[Detected change data]
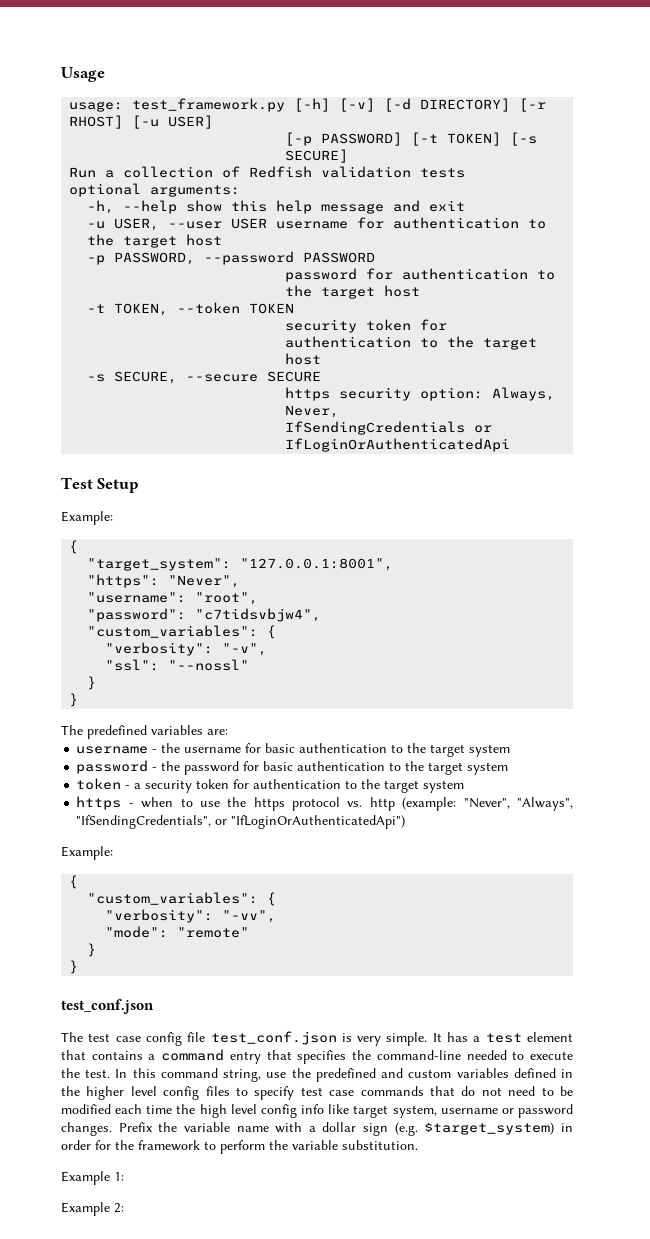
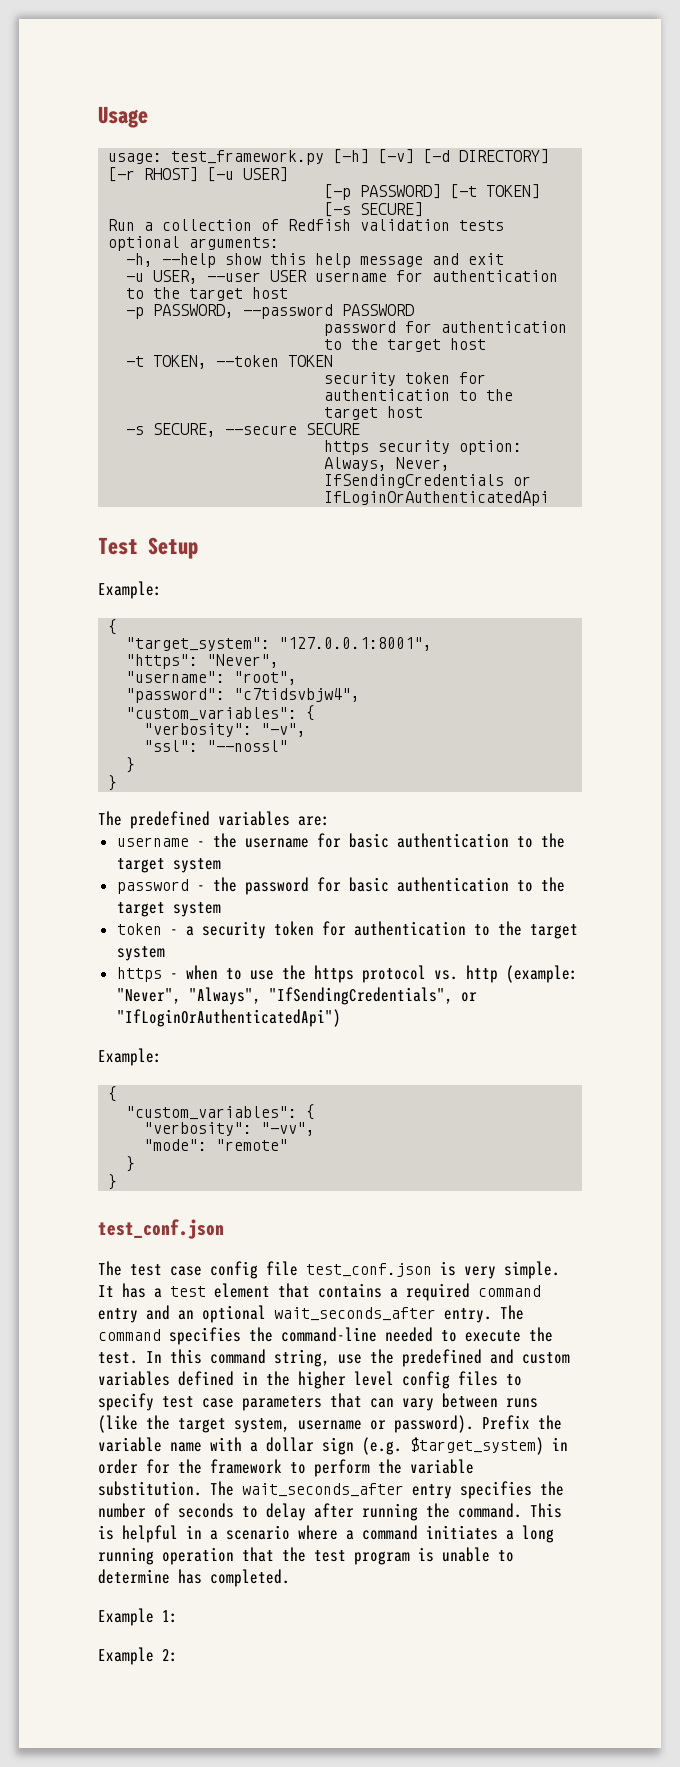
(156, 1057) none -> [406,1283,470,1301] required
[266,1050,292,1060] that -> [146,1305,524,1323] [98,1329,161,1341] and an optional wait_seconds_after entry. The command
[360,1086,573,1096] [61,1104,350,1118] commands that do not need to be modified each time the high level config info like -> [242,1393,538,1411] [98,1415,170,1433] parameters that can vary between runs (like the
[517,1104,573,1118] [61,1122,112,1136] password changes. -> [394,1415,474,1433] password).
(418, 1145) none -> [210,1481,564,1499] [98,1503,562,1521] [98,1525,554,1543] [98,1547,514,1565] [98,1569,290,1587] The wait_seconds_after entry specifies the number of seconds to delay after running the command. This is helpful in a scenario where a command initiates a long running operation that the test program is unable to determine has completed.

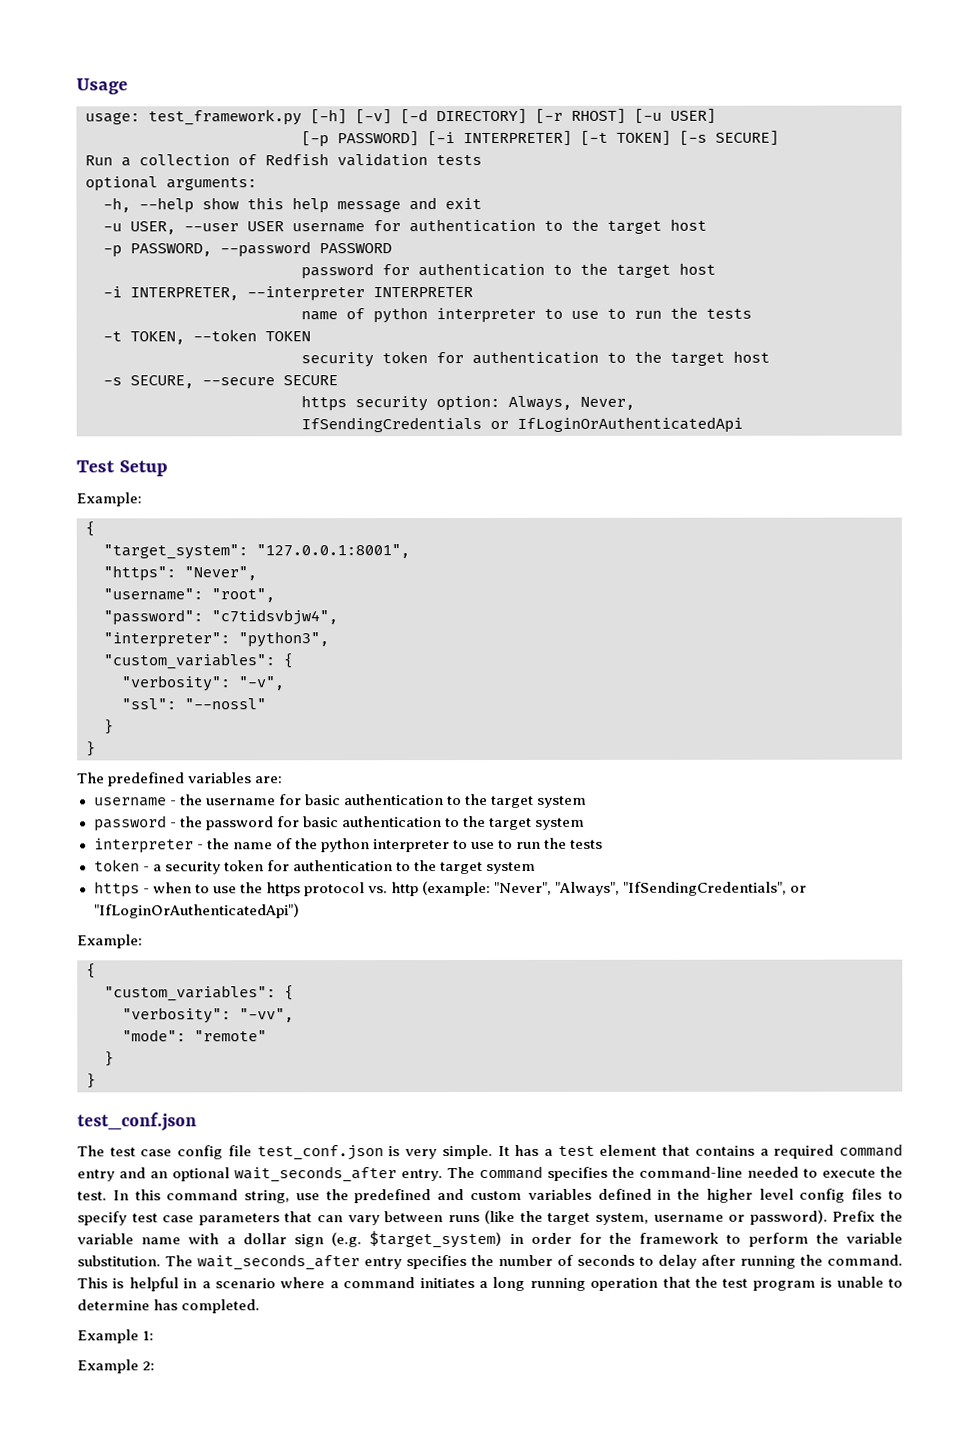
(442, 191) none -> [427,130,572,147] [-i INTERPRETER]
(487, 344) none -> [103,286,473,302] [301,306,752,324] // -i INTERPRETER, --interpreter INTERPRETER // name of python interpreter to use to run the tests
(361, 695) none -> [103,631,329,648] // "interpreter": "python3",
(221, 909) none -> [93,837,604,854] // interpreter - the name of the python interpreter to use to run the tests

▶ Problem to work on
Which lines hold the word "that"? Copy each of them from the records.

▶ Answer area
[266,1050,292,1060] that -> [146,1305,524,1323] [98,1329,161,1341] and an optional wait_seconds_after entry. The command
[360,1086,573,1096] [61,1104,350,1118] commands that do not need to be modified each time the high level config info like -> [242,1393,538,1411] [98,1415,170,1433] parameters that can vary between runs (like the
(418, 1145) none -> [210,1481,564,1499] [98,1503,562,1521] [98,1525,554,1543] [98,1547,514,1565] [98,1569,290,1587] The wait_seconds_after entry specifies the number of seconds to delay after running the command. This is helpful in a scenario where a command initiates a long running operation that the test program is unable to determine has completed.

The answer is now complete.